_YOUR TASK_
Which of the lines below holds the string "size"? Copy every line that does.

_DATA PROVIDED_
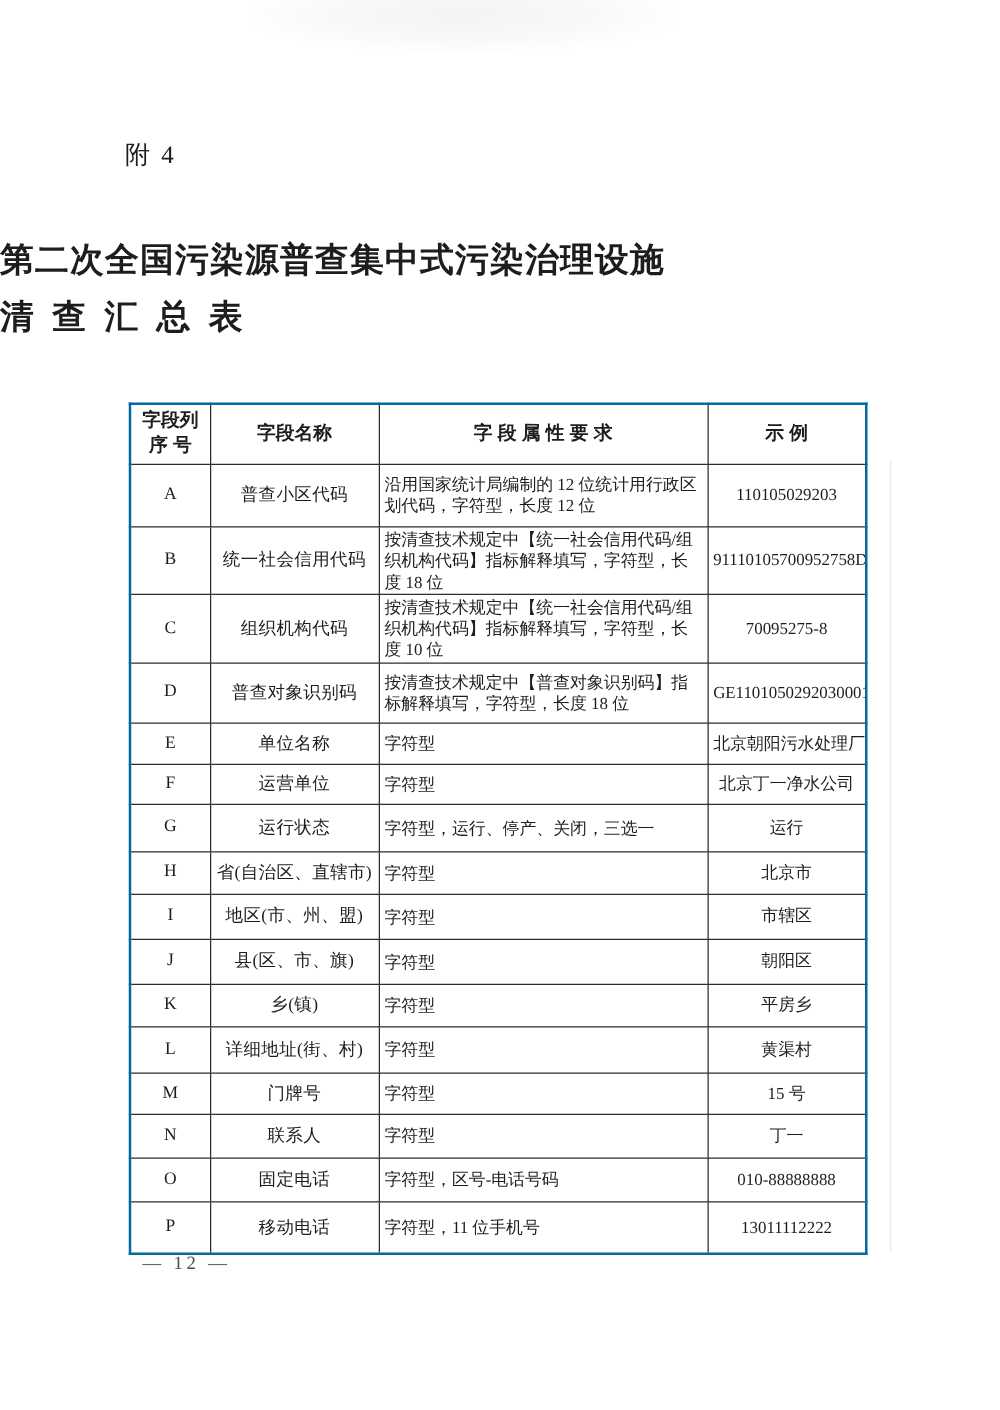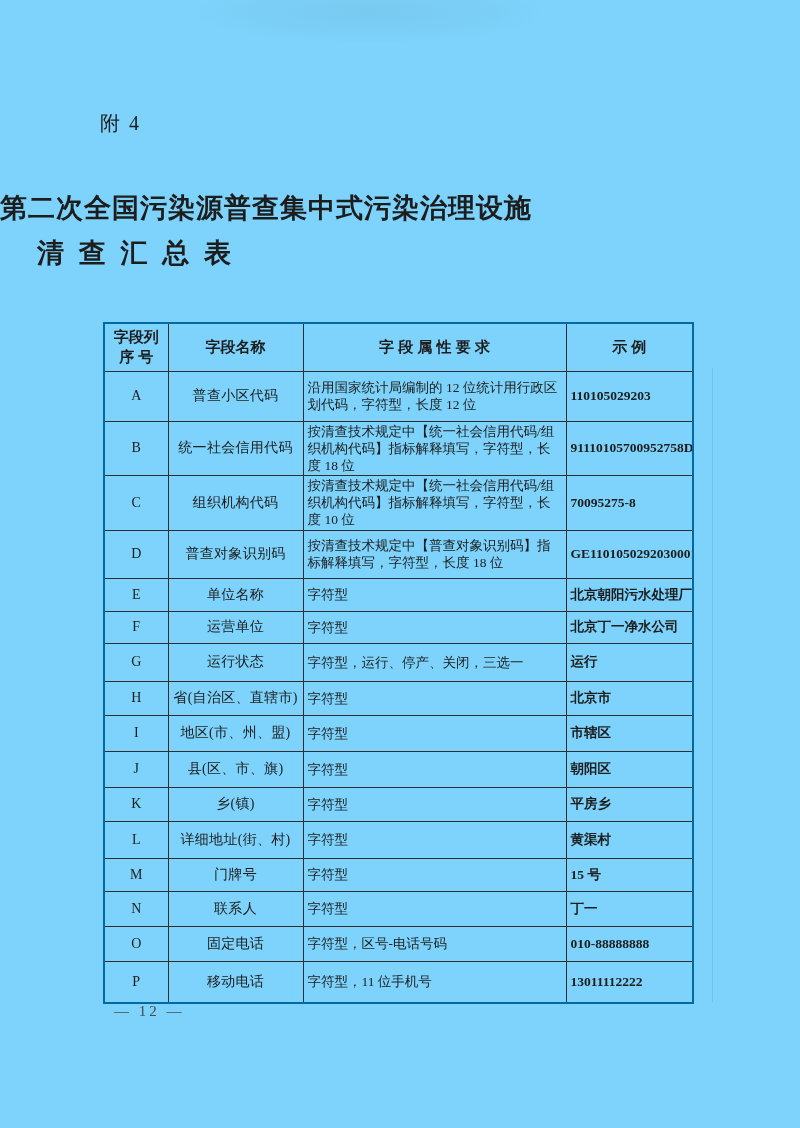--- a/index.html
+++ b/index.html
@@ -1,21 +1,21 @@
 <!DOCTYPE html>
 <html><head>
 <meta charset="utf-8">
 <style>
   html, body { margin: 0; padding: 0; background: #e8e8e8; }
   .page {
     position: relative;
     width: 800px;
     height: 1128px;
     margin: 0 auto;
-    background: #7dd3fc;
+    background: #ffffff;
     overflow: hidden;
     font-family: "Liberation Serif", "DejaVu Serif", serif;
     color: #1d1d1d;
   }
   .smudge {
     position: absolute;
     left: 200px; top: -18px;
     width: 340px; height: 60px;
     background: radial-gradient(ellipse at center, rgba(60,60,60,0.06) 0%, rgba(60,60,60,0.03) 45%, rgba(0,0,0,0) 75%);
     pointer-events: none;
@@ -38,21 +38,20 @@
     letter-spacing: 1px;
     line-height: 32px;
   }
   .title-line2 {
     margin-top: 13px;
     font-size: 27px;
     font-weight: bold;
     letter-spacing: 4px;
     line-height: 32px;
     white-space: pre;
-    padding-left: 37px;
   }
   table.summary {
     position: absolute;
     left: 103px; top: 322px;
     width: 589px;
     border-collapse: collapse;
     table-layout: fixed;
     border: 2px solid #0369a1;
   }
   table.summary th, table.summary td {
@@ -84,25 +83,24 @@
     letter-spacing: 0.3px;
   }
   td.req {
     text-align: left;
     font-size: 13.5px;
     line-height: 17px;
     padding: 2px 3px 2px 5px;
     margin-top: 20px;
   }
   td.example {
-    text-align: left;
+    text-align: center;
     font-size: 13.5px;
     padding-left: 4px;
     white-space: nowrap;
-    font-weight: bold;
   }
   .page-number {
     position: absolute;
     left: 114px; top: 1003px;
     font-size: 15px;
     color: #4a4a4a;
     letter-spacing: 3px;
     white-space: pre;
   }
   .scan-line {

_SOLUTION TO THIS TASK_
     font-size: 27px;
     font-size: 13.5px;
     font-size: 13.5px;
     font-size: 15px;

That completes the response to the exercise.